I waited for Dupatta to calm down before I tried to reason with it. “I know people’s gossip is frustrating, but why do you let this come between us now? We’ve been happy together for years!”

“How can you reduce our relationship to just the sexual? Is that all I am to you? What about everything else between us? You’re my safety net whenever I enter a ridiculously over air-conditioned room in midsummer, or when a passing car stirs up a cloud of dust on to my clean hair, or when the smoke and pollution is getting to my lungs.

“Who wipes my tears if I get upset and don’t want it to show? When it rains, who do I hold over my head?

“When the sun shines too bright on winter days, who creates a little canopy over my head?

“Who ripples out behind me in the wind on my friend’s rooftop during the monsoon rain so I can pretend I’m a Bollywood heroine?”

“I do…” said Dupatta with a watery smile. “I do all those things, but do I make you feel safe at all?”

I sighed. “Well, for some years, you know, at the beginning of our relationship, I didn’t feel safe without you. But as time passed, I wondered, isn’t there something wrong with a world where a 15-year-old girl doesn’t feel secure without a piece of cloth? Especially, when it doesn’t seem to help her safety much anyway?”
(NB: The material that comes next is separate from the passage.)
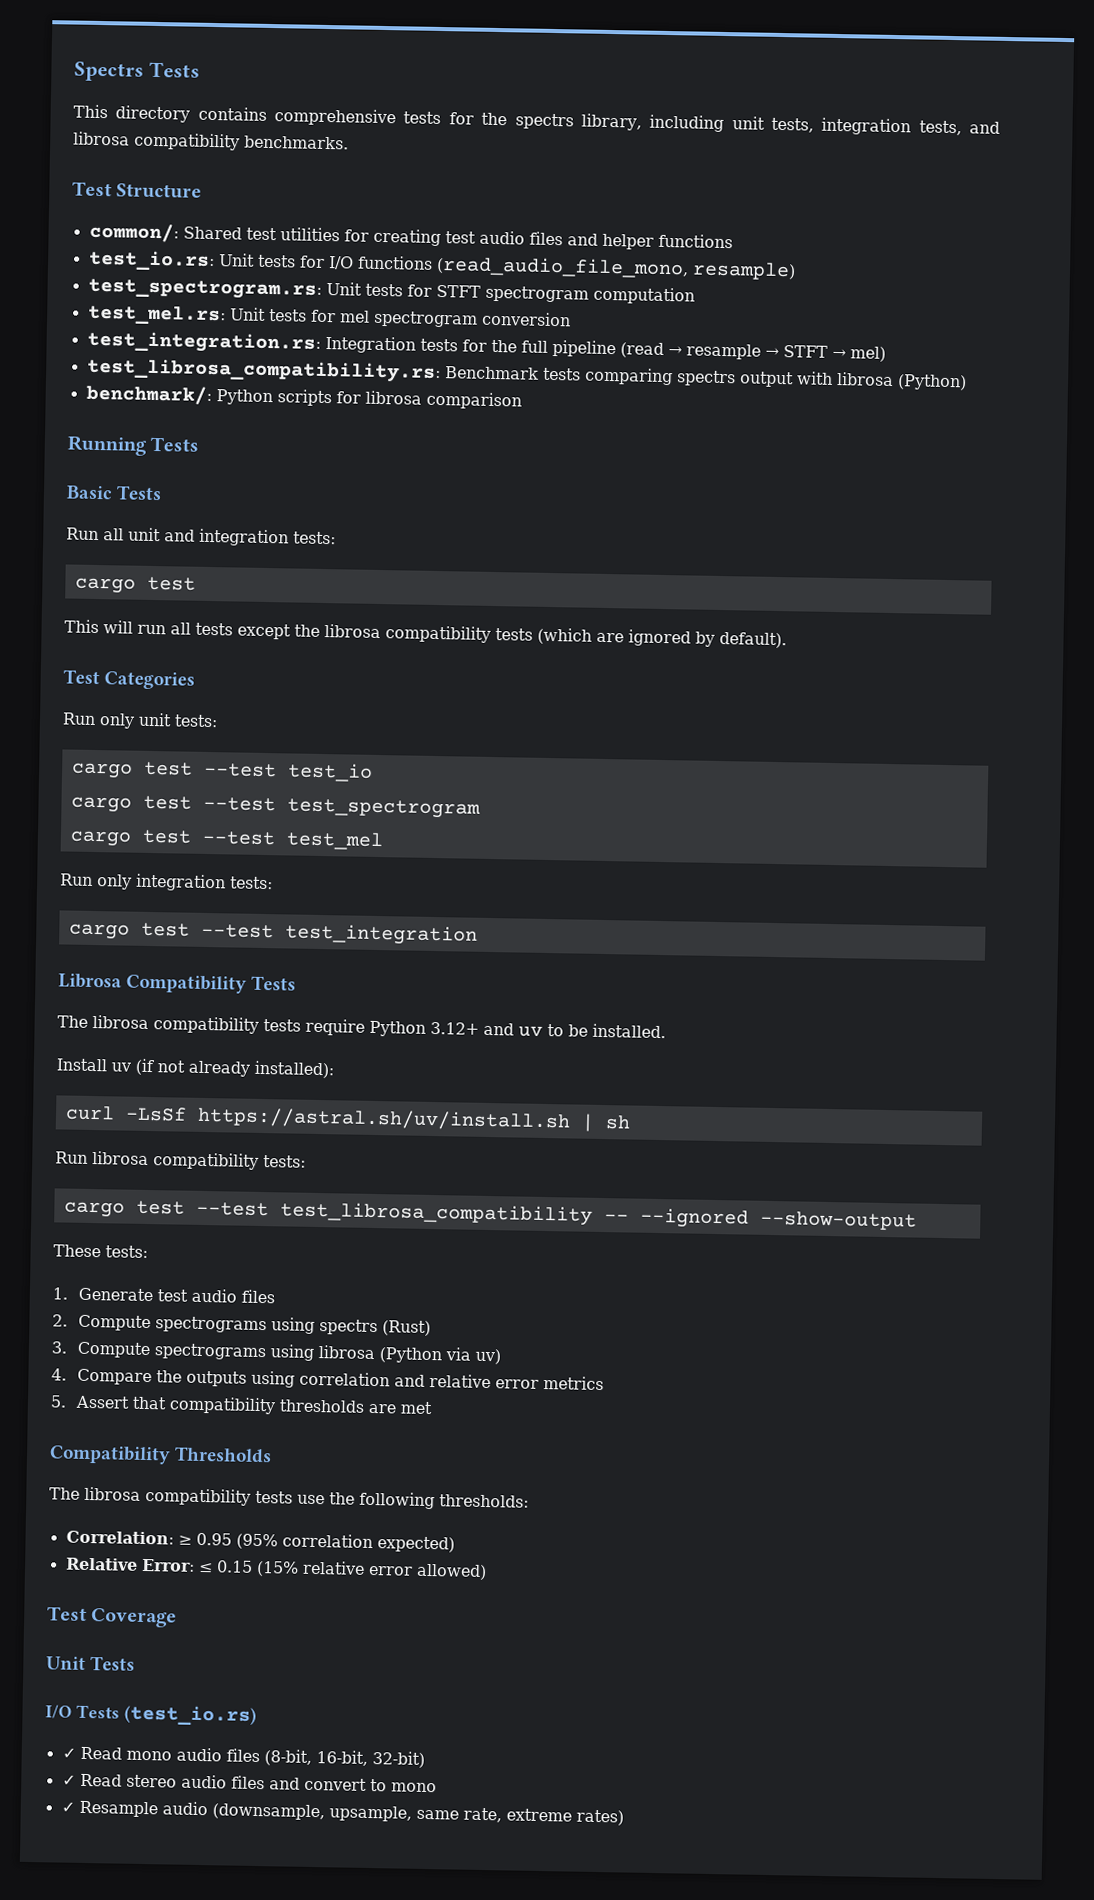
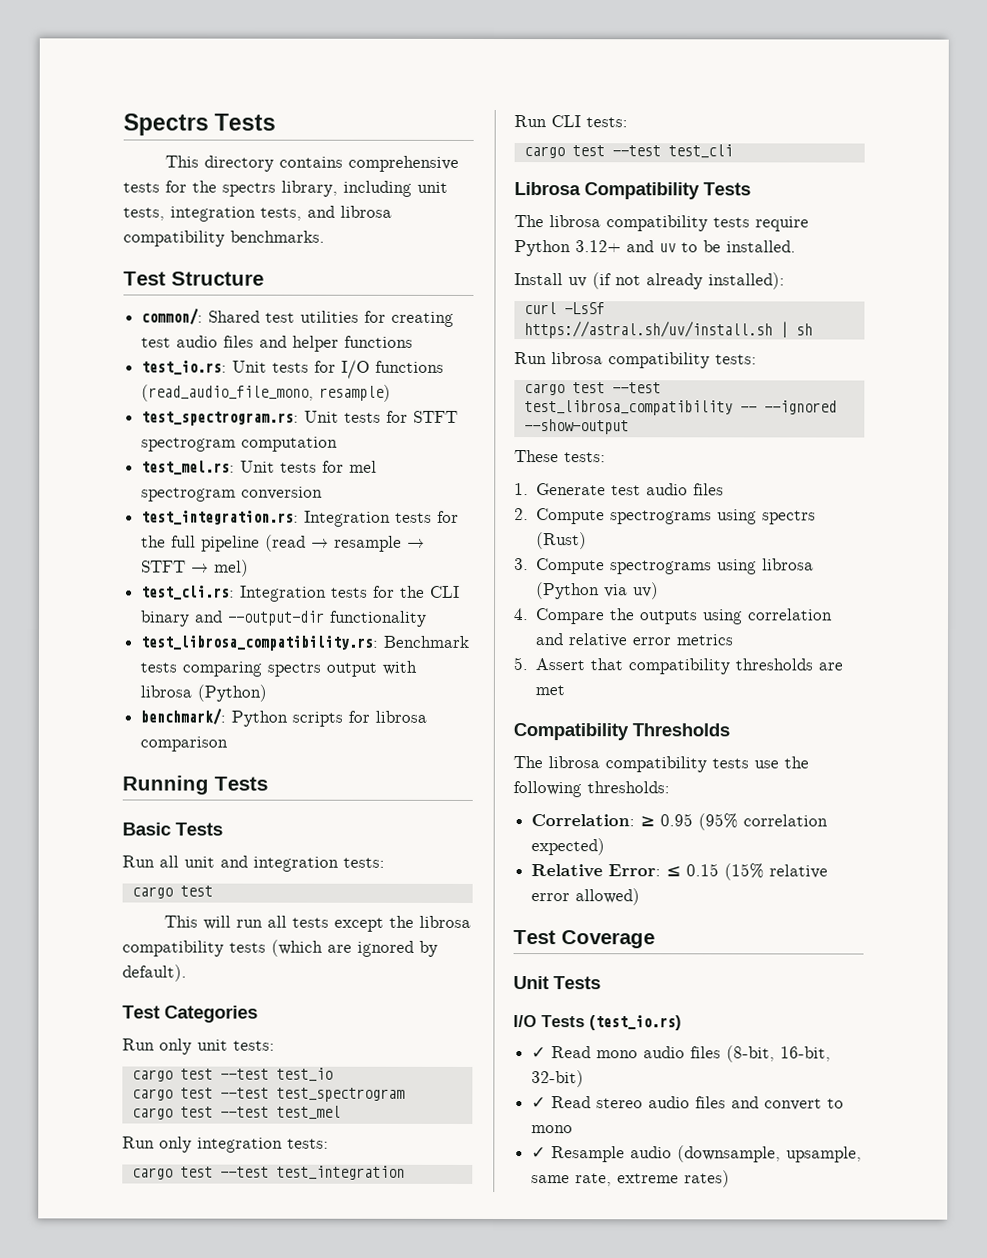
+ test_cli.rs: Integration tests for the CLI binary and --output-dir functionality
+ Run CLI tests:
+ cargo test --test test_cli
“Well, when you put it like that…I’m glad we stopped being codependent and moved on to a happier, healthier relationship.” Dupatta paused. “But…doesn’t it ever bother you that we had an Arranged Marriage, instead of a Love Marriage?”
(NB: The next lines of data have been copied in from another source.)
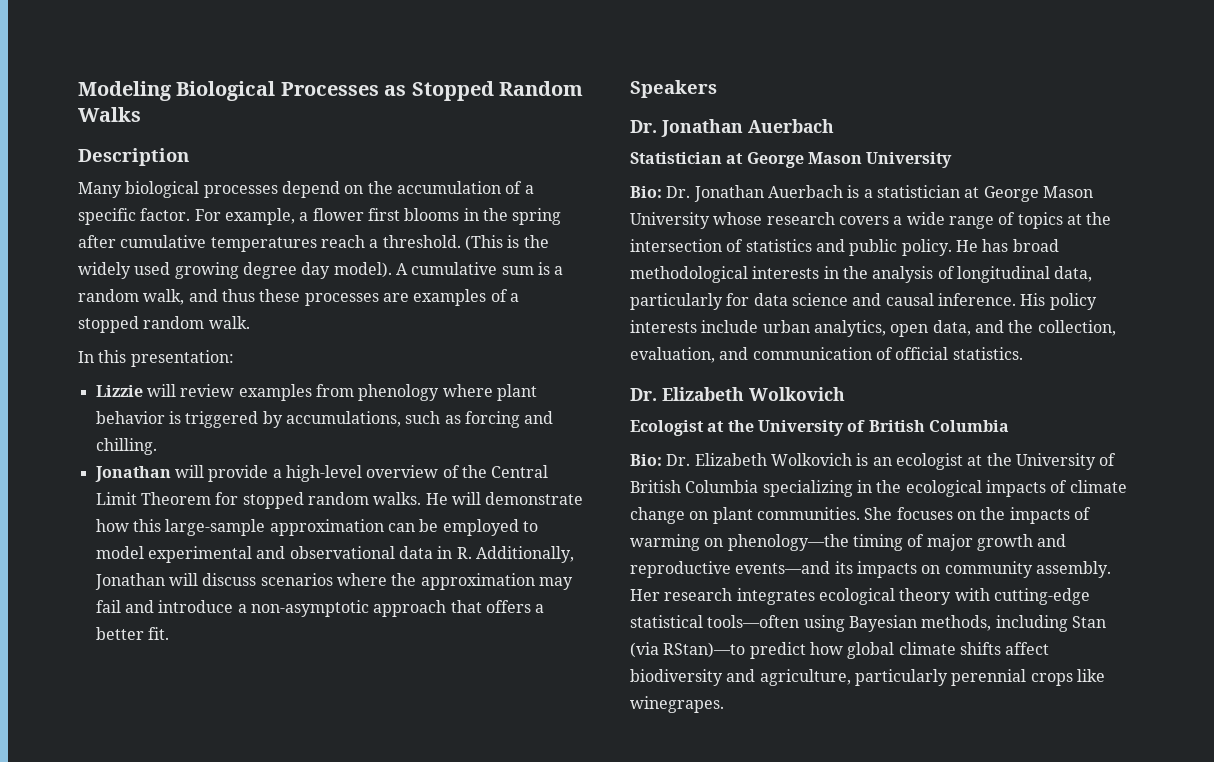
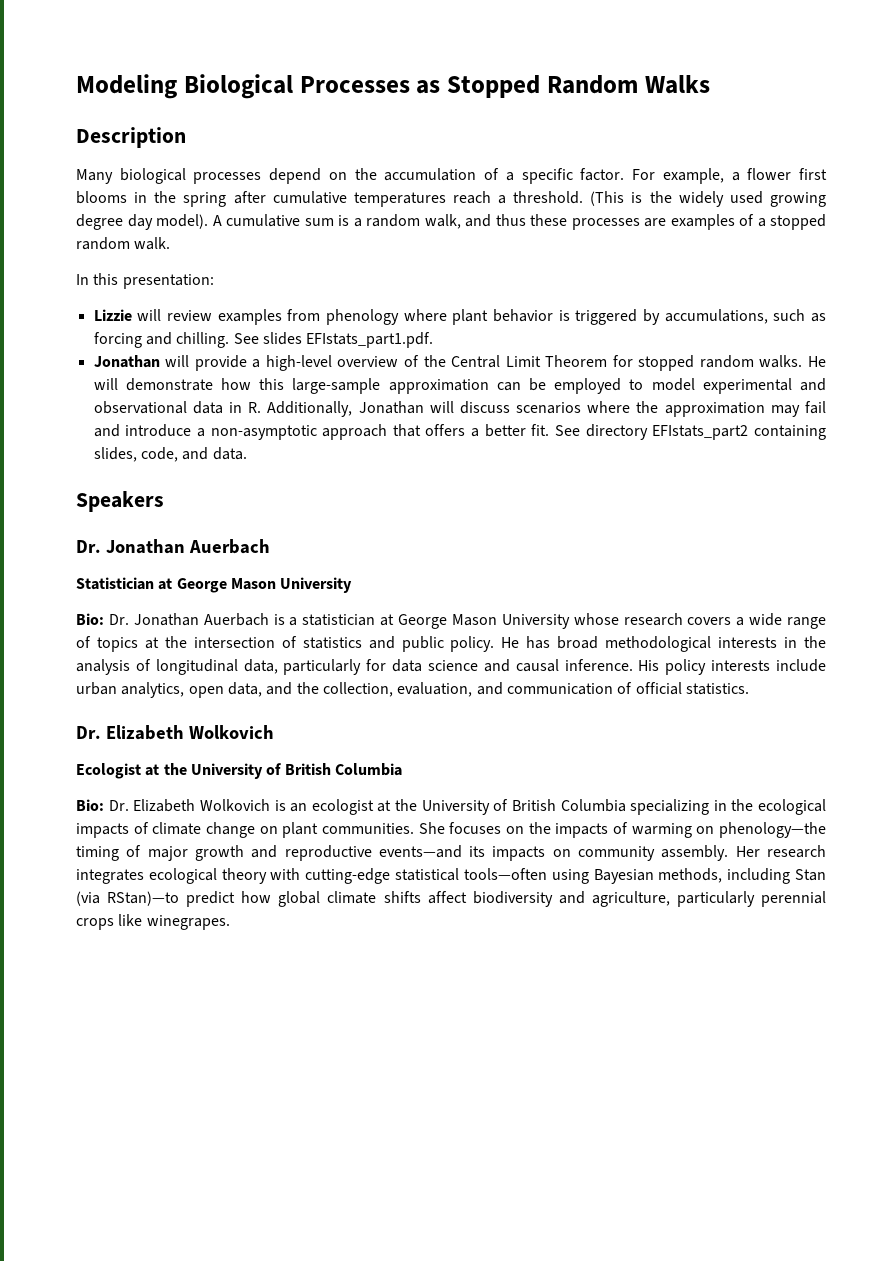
+ See slides EFIstats_part1.pdf.
+ See directory EFIstats_part2 containing slides, code, and data.

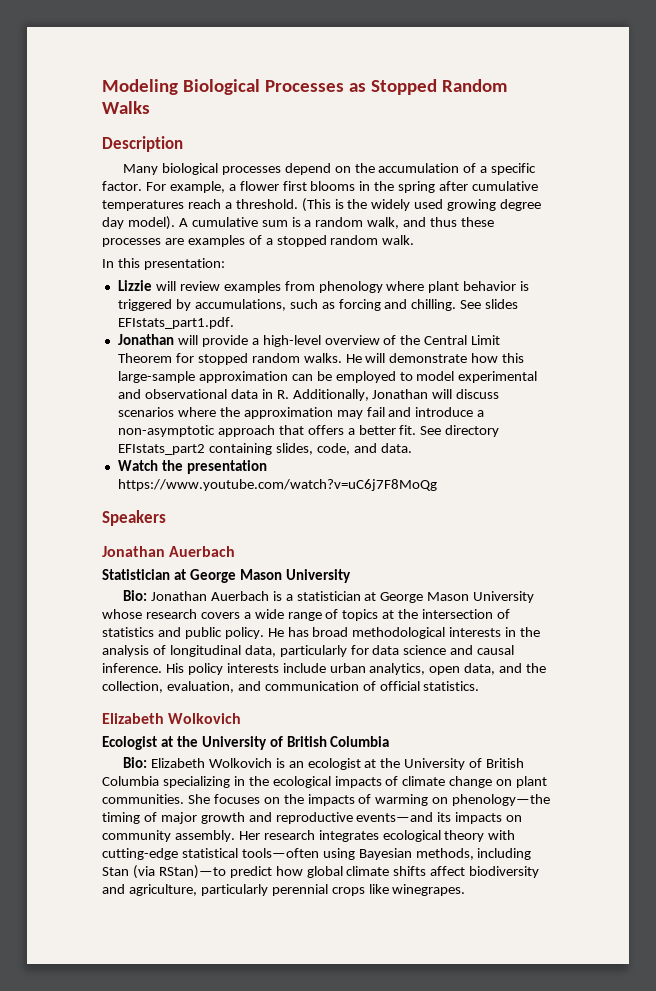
+ Watch the presentation https://www.youtube.com/watch?v=uC6j7F8MoQg
  Speakers
- Dr. Jonathan Auerbach
+ Jonathan Auerbach
- Bio: Dr. Jonathan Auerbach is a statistician at George Mason University whose research covers a wide range of topics at the intersection of statistics and public policy.
+ Bio: Jonathan Auerbach is a statistician at George Mason University whose research covers a wide range of topics at the intersection of statistics and public policy.
  His policy interests include urban analytics, open data, and the collection, evaluation, and communication of official statistics.
- Dr. Elizabeth Wolkovich
+ Elizabeth Wolkovich
- Bio: Dr. Elizabeth Wolkovich is an ecologist at the University of British Columbia specializing in the ecological impacts of climate change on plant communities.
+ Bio: Elizabeth Wolkovich is an ecologist at the University of British Columbia specializing in the ecological impacts of climate change on plant communities.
I sighed. “Well, it is true that we were introduced by my parents. And it’s true we met under certain assumptions about women’s bodies. But since then and even before, we went out together so many times just because we wanted to, didn’t we? And now, we could very well leave each other. But we choose to stay together.”

“Yes...almost all the time. But what about when you go out without me?”

“You know we need space sometimes.”

“So…it’s not because I’m oppressing you?”

I started to laugh. “Where did you hear that?”

“Oh, you know, some white people on social media were talking about poor backward Muslim women.”

“Well, if we can’t let anyone within our own culture define our relationship, we certainly can’t let people from outside our culture butt in, can we? Besides, although I respect whatever religion you currently identify with, you know you really don’t have much to do with Islam dear. Your name comes from Sanskrit, and your ancestors can be traced back to Mohenjodaro, and that was long before Islam. What do those people know about us? Remember our first week at college?”

Dupatta nodded slowly.

“When that senior boy who became my friend was afraid of sitting on the grass and I asked why, and he finally admitted that he was afraid of bugs on the grass, and I spread you out on the ground for him to sit on?”

“And he said it’s nice when girls do things like that?”

“Yeah. I think he meant it’s nice when boys can say they’re afraid even of something silly like bugs and be treated with some chivalry in return.”

“Mmm. That was quite sweet, wasn’t it? I bet they never imagined you and I ever subverted gender roles together.”

“No, they didn’t. Because what they don’t realise is it’s not about whether we are seen together or not. It’s about us and what happens here behind closed doors, when I make the decision to go with you or without you, based on my own reasons of where I'm going, what I'm wearing, the weather outside, how I feel that day and a million other factors that only you and I know about. My dear, I really think no amount of cloth and no style of clothing are ever going to stop harassment and assault.

“Because a family member who tells a girl what to wear and a man who gropes at that girl on the street are both really saying the same thing: Your body does not belong to you. I get to tell you what to do with it.

“Harassment will only stop when we start to teach our children that only the person whose body it is should get to decide what happens to that body. That decision – whether it is about who touches your body or what clothes you wear on it – belongs to that person alone.”